| DATA LISTING |
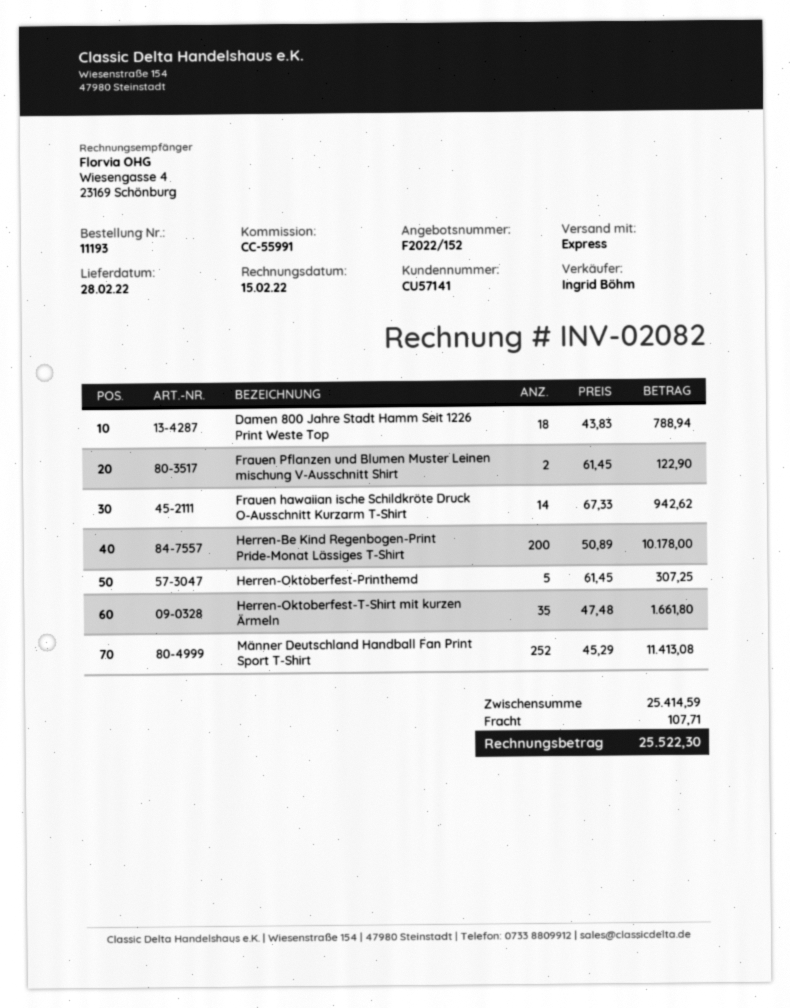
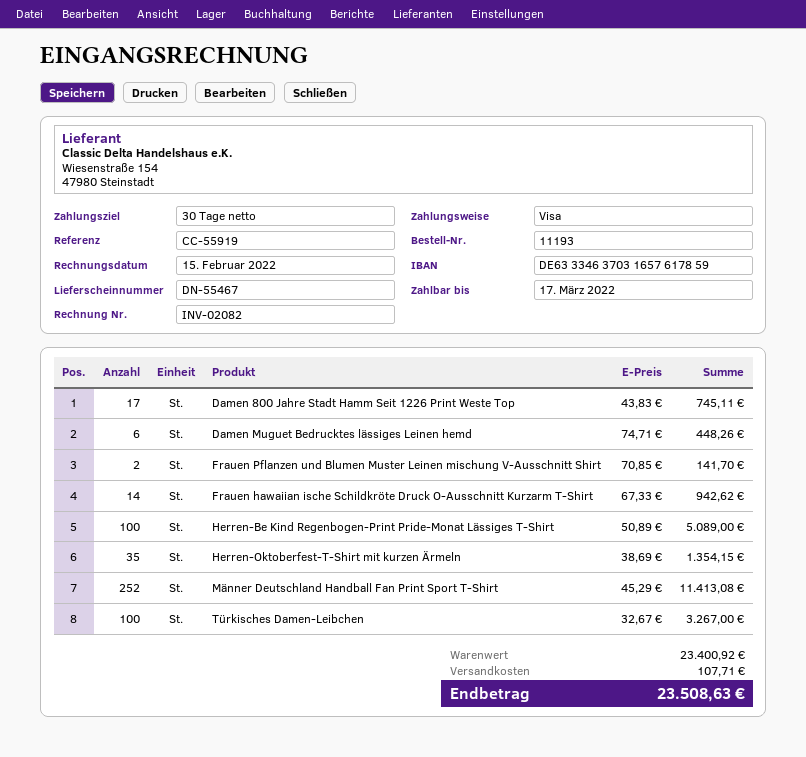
reference: CC-55991 -> CC-55919
Damen 800 Jahre Stadt Hamm Seit 1226 Print Weste Top: 18 x 43.83 = 788.94 -> 17 x 43.83 = 745.11
Frauen Pflanzen und Blumen Muster Leinen mischung V-Ausschnitt Shirt: 2 x 61.45 = 122.90 -> 2 x 70.85 = 141.70
Herren-Be Kind Regenbogen-Print Pride-Monat Lässiges T-Shirt: 200 x 50.89 = 10178.00 -> 100 x 50.89 = 5089.00
Herren-Oktoberfest-Printhemd: 5 x 61.45 = 307.25 -> none
Herren-Oktoberfest-T-Shirt mit kurzen Ärmeln: 35 x 47.48 = 1661.80 -> 35 x 38.69 = 1354.15
Damen Muguet Bedrucktes lässiges Leinen hemd: none -> 6 x 74.71 = 448.26
Türkisches Damen-Leibchen: none -> 100 x 32.67 = 3267.00
subtotal: 25414.59 -> 23400.92
total: 25522.30 -> 23508.63

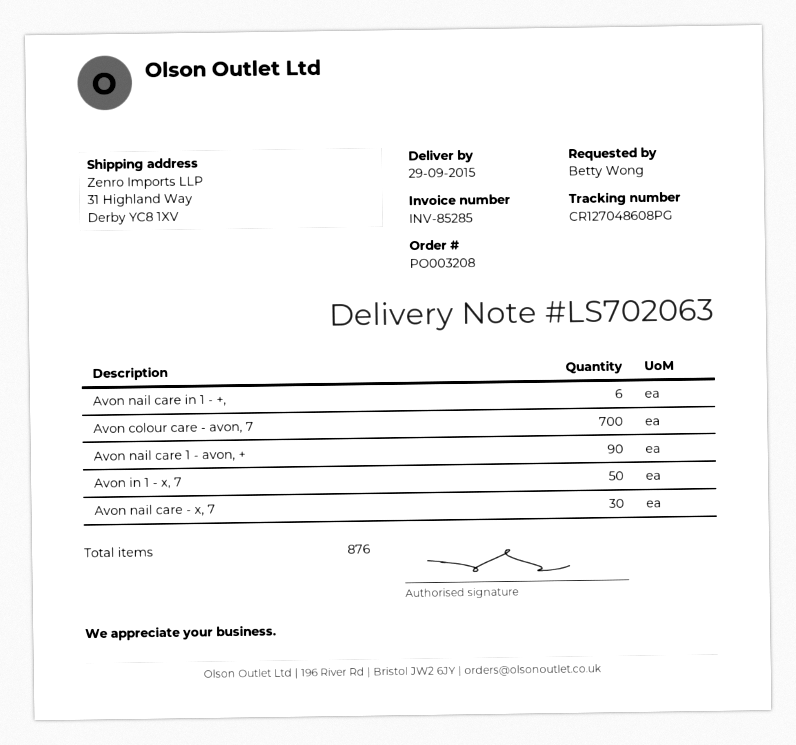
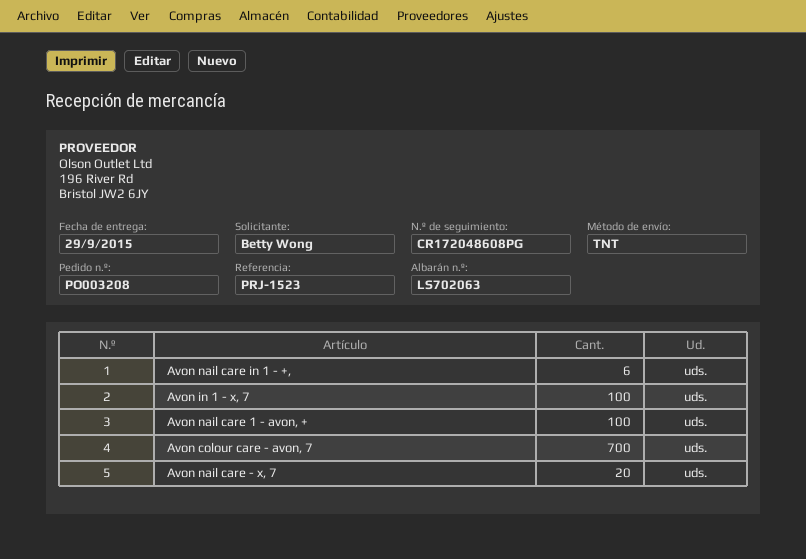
tracking number: CR127048608PG -> CR172048608PG
Avon nail care 1 - avon, +: 90 -> 100
Avon in 1 - x, 7: 50 -> 100
Avon nail care - x, 7: 30 -> 20

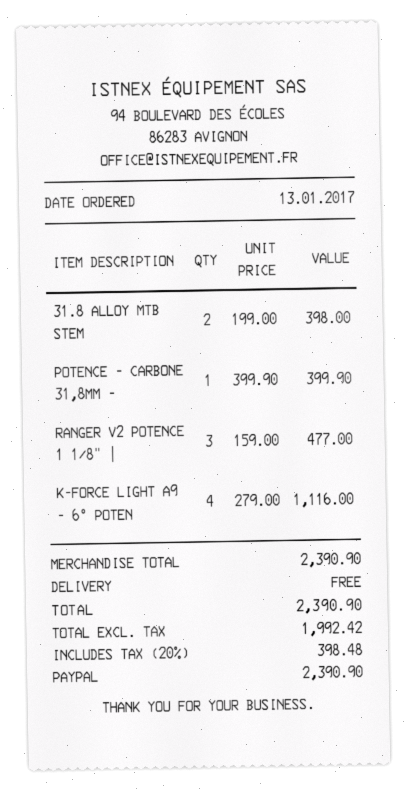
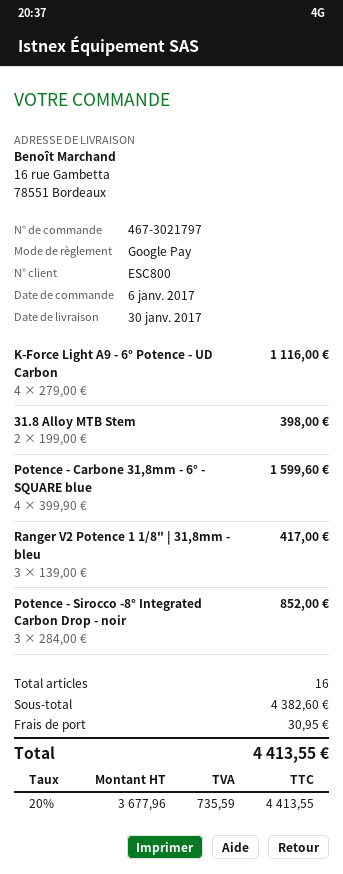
order date: 2017-01-13 -> 2017-01-06
payment method: PayPal -> Google Pay
POTENCE - CARBONE 31,8MM -: 1 x 399.90 = 399.90 -> 4 x 399.90 = 1599.60
RANGER V2 POTENCE 1 1/8" |: 3 x 159.00 = 477.00 -> 3 x 139.00 = 417.00
Potence - Sirocco -8° Integrated Carbon Drop - noir: none -> 3 x 284.00 = 852.00
subtotal: 2390.90 -> 4382.60
shipping: 0.00 -> 30.95
net: 1992.42 -> 3677.96
tax: 20% = 398.48 -> 20% = 735.59
total: 2390.90 -> 4413.55

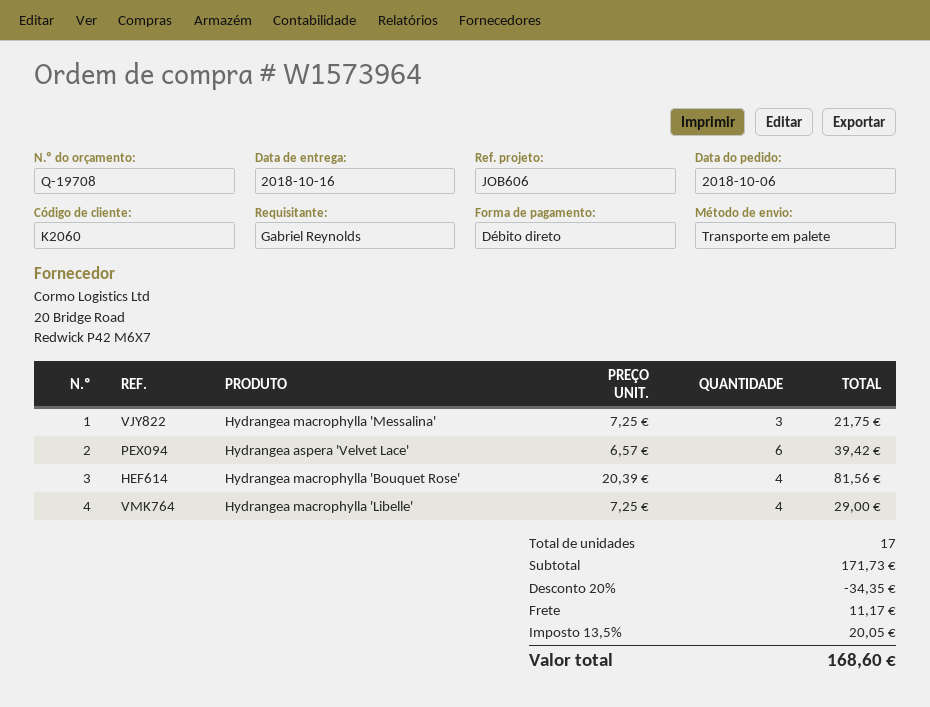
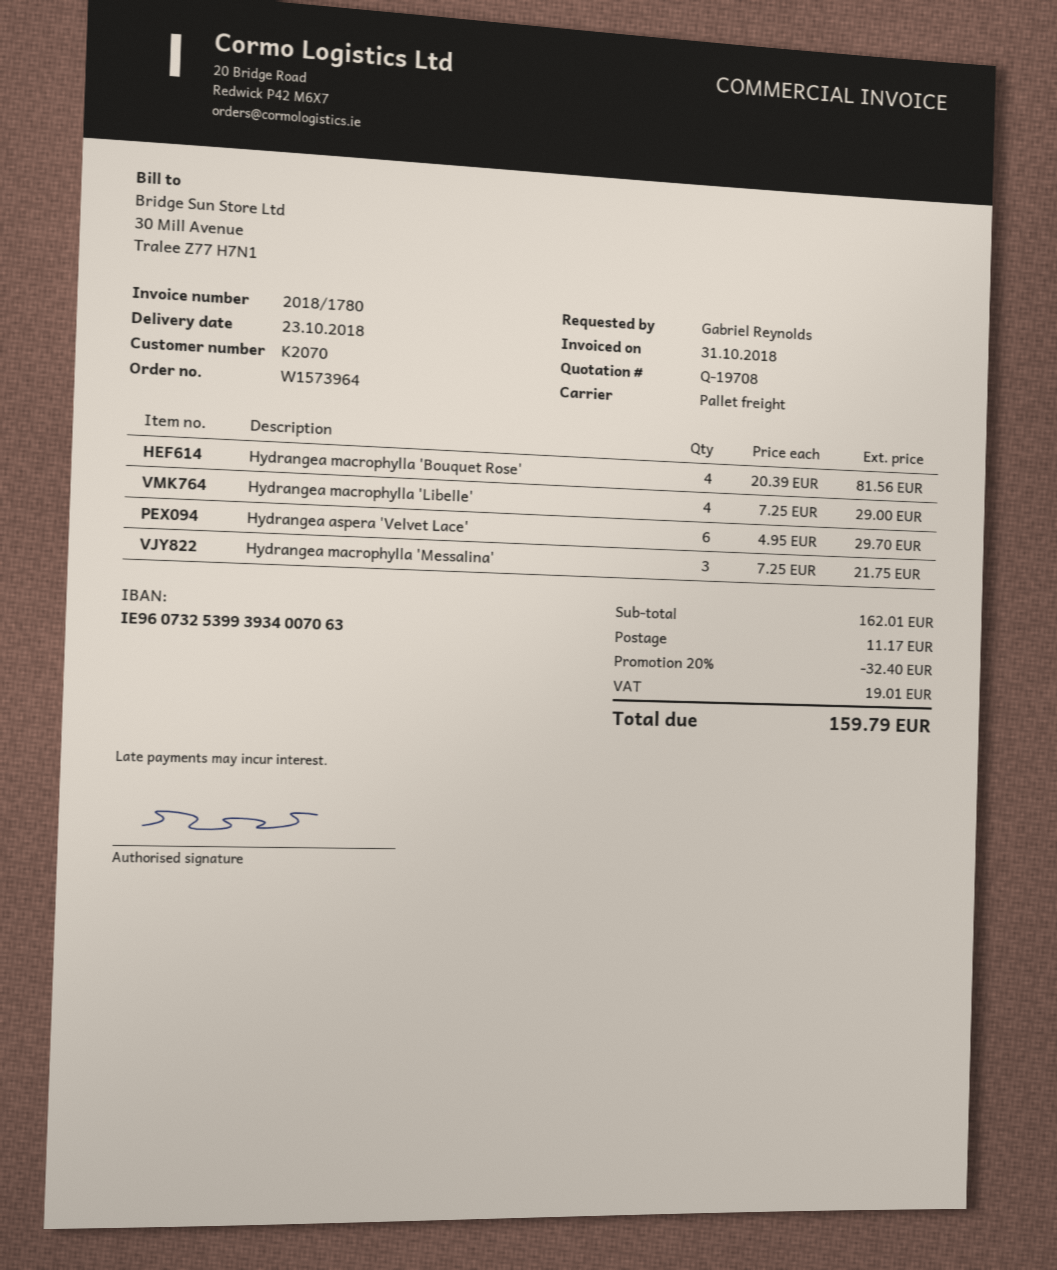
delivery date: 2018-10-16 -> 2018-10-23
customer number: K2060 -> K2070
Hydrangea aspera 'Velvet Lace': 6 x 6.57 = 39.42 -> 6 x 4.95 = 29.70
subtotal: 171.73 -> 162.01
discount: 20% = 34.35 -> 20% = 32.40
tax: 20.05 -> 19.01
total: 168.60 -> 159.79

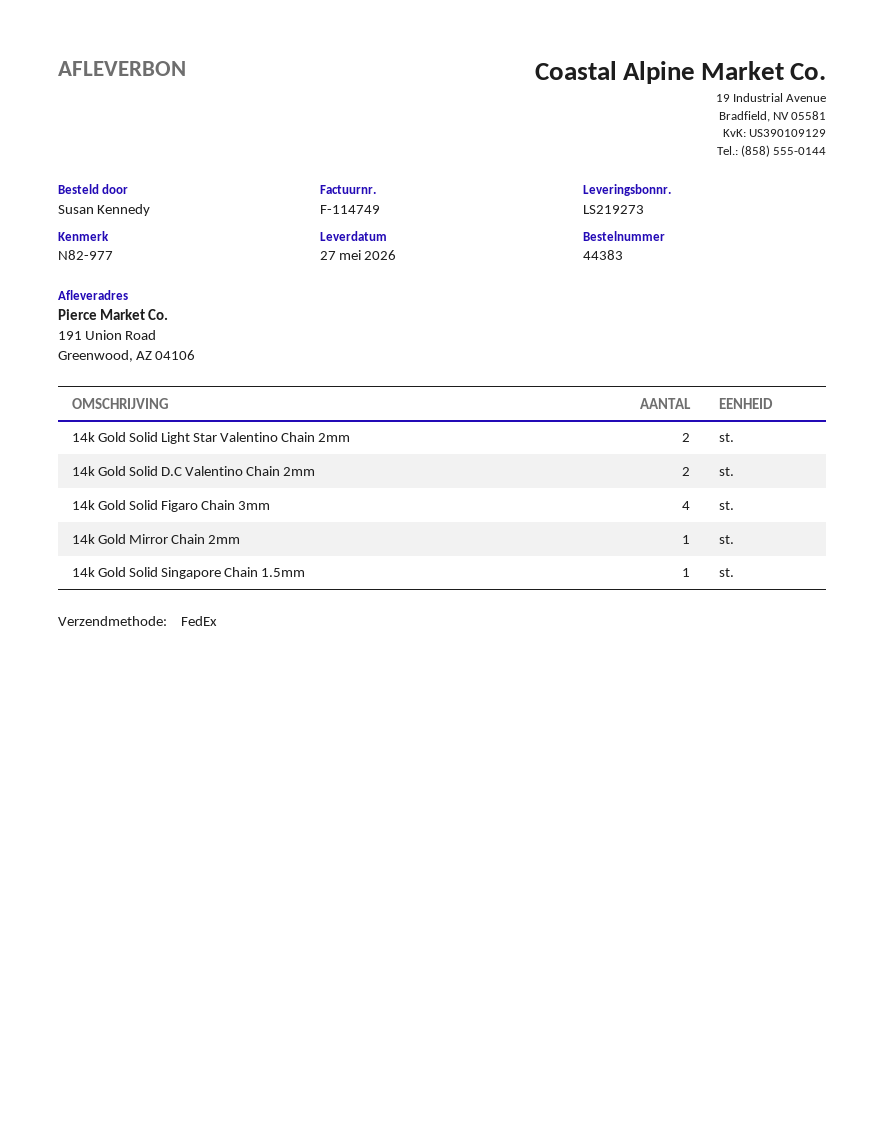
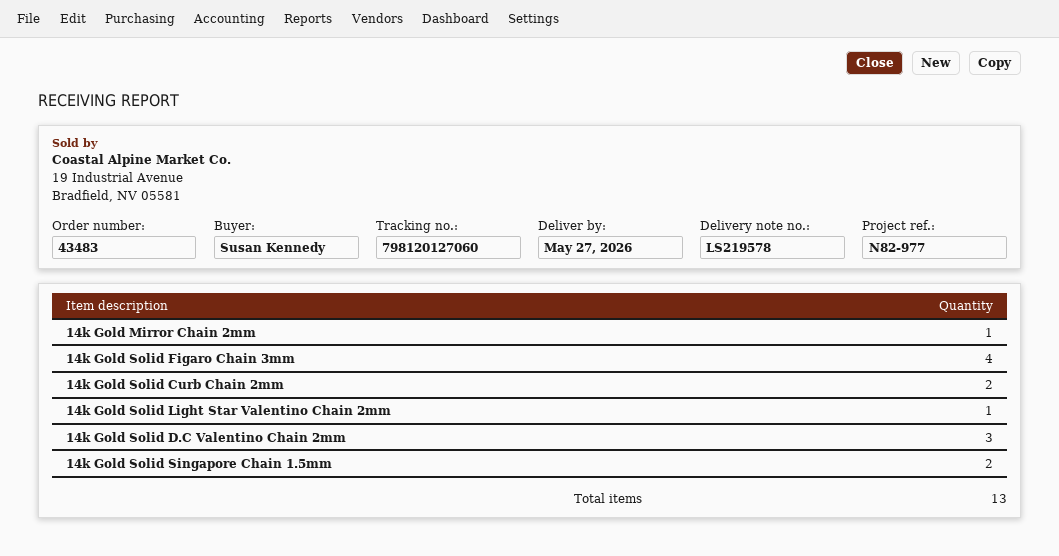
order number: 44383 -> 43483
delivery note number: LS219273 -> LS219578
14k Gold Solid Light Star Valentino Chain 2mm: 2 -> 1
14k Gold Solid D.C Valentino Chain 2mm: 2 -> 3
14k Gold Solid Singapore Chain 1.5mm: 1 -> 2
14k Gold Solid Curb Chain 2mm: none -> 2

| WORK ITEM |
Using the records above, give the count of lines with the word "date", and write nothing more.

| REPLY TO THE EXERCISE |
2